[[ INPUT RECORDS, beginning ]]
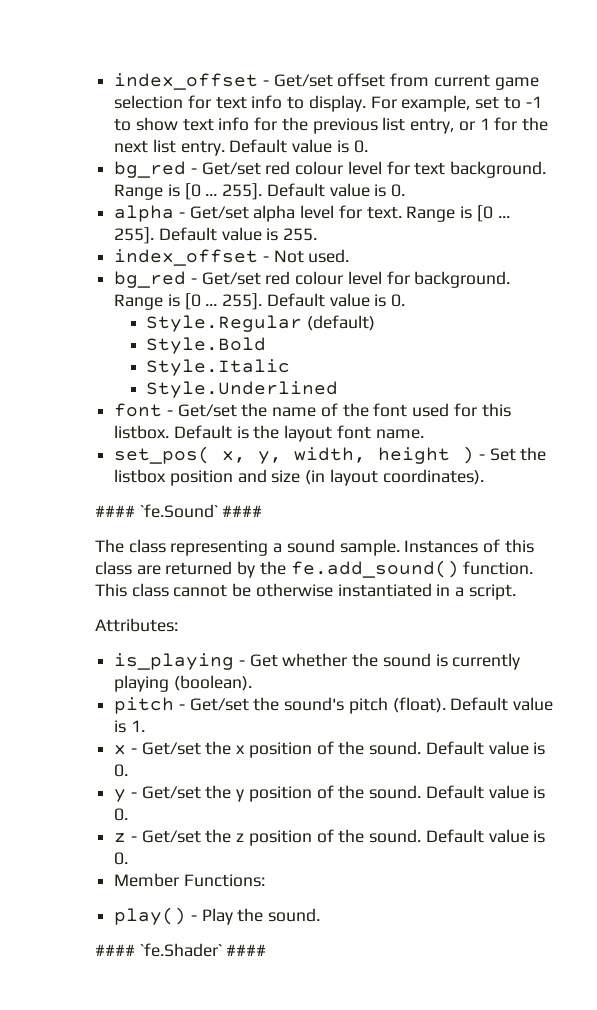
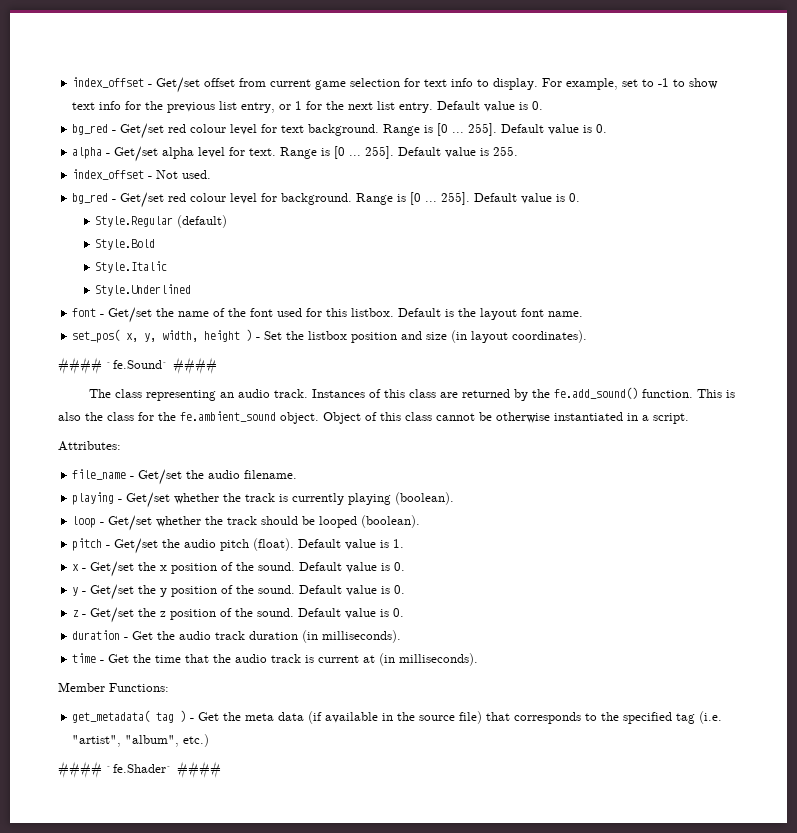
- The class representing a sound sample.
+ The class representing an audio track.
- This class cannot be otherwise instantiated in a script.
+ This is also the class for the fe.ambient_sound object. Object of this class cannot be otherwise instantiated in a script.
- is_playing - Get whether the sound is currently playing (boolean).
+ file_name - Get/set the audio filename.
+ playing - Get/set whether the track is currently playing (boolean).
+ loop - Get/set whether the track should be looped (boolean).
- pitch - Get/set the sound's pitch (float).
+ pitch - Get/set the audio pitch (float).
+ duration - Get the audio track duration (in milliseconds).
+ time - Get the time that the audio track is current at (in milliseconds).
  Member Functions:
- play() - Play the sound.
+ get_metadata( tag ) - Get the meta data (if available in the source file) that corresponds to the specified tag (i.e. "artist", "album", etc.)

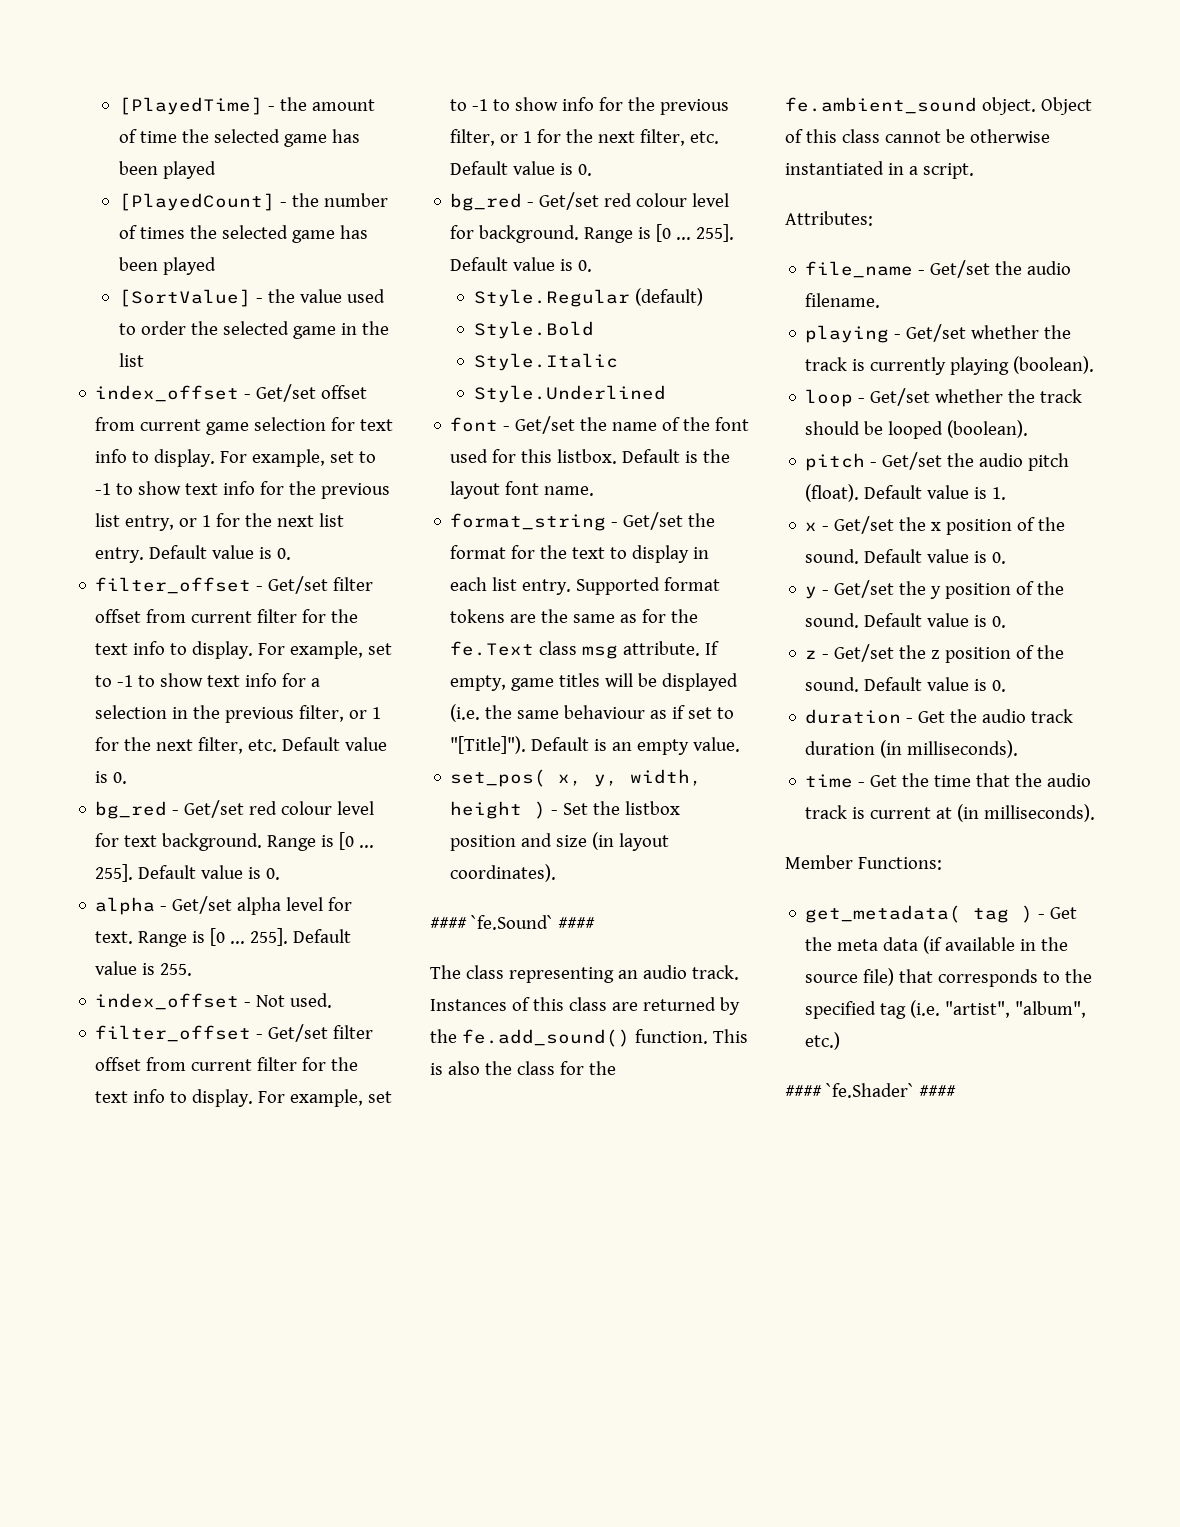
+ [PlayedTime] - the amount of time the selected game has been played
+ [PlayedCount] - the number of times the selected game has been played
+ [SortValue] - the value used to order the selected game in the list
+ filter_offset - Get/set filter offset from current filter for the text info to display. For example, set to -1 to show text info for a selection in the previous filter, or 1 for the next filter, etc. Default value is 0.
+ filter_offset - Get/set filter offset from current filter for the text info to display. For example, set to -1 to show info for the previous filter, or 1 for the next filter, etc. Default value is 0.
+ format_string - Get/set the format for the text to display in each list entry. Supported format tokens are the same as for the fe.Text class msg attribute. If empty, game titles will be displayed (i.e. the same behaviour as if set to "[Title]"). Default is an empty value.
[[ INPUT RECORDS, end ]]
» **REQUIREMENT**: In the data above, find the line containing "get_metadata( tag )" and the line containing "to show info". Repeat those two lines and everything between them exactly, minus the pictures.

» **SOLUTION FOR THIS TASK**:
+ get_metadata( tag ) - Get the meta data (if available in the source file) that corresponds to the specified tag (i.e. "artist", "album", etc.)

+ [PlayedTime] - the amount of time the selected game has been played
+ [PlayedCount] - the number of times the selected game has been played
+ [SortValue] - the value used to order the selected game in the list
+ filter_offset - Get/set filter offset from current filter for the text info to display. For example, set to -1 to show text info for a selection in the previous filter, or 1 for the next filter, etc. Default value is 0.
+ filter_offset - Get/set filter offset from current filter for the text info to display. For example, set to -1 to show info for the previous filter, or 1 for the next filter, etc. Default value is 0.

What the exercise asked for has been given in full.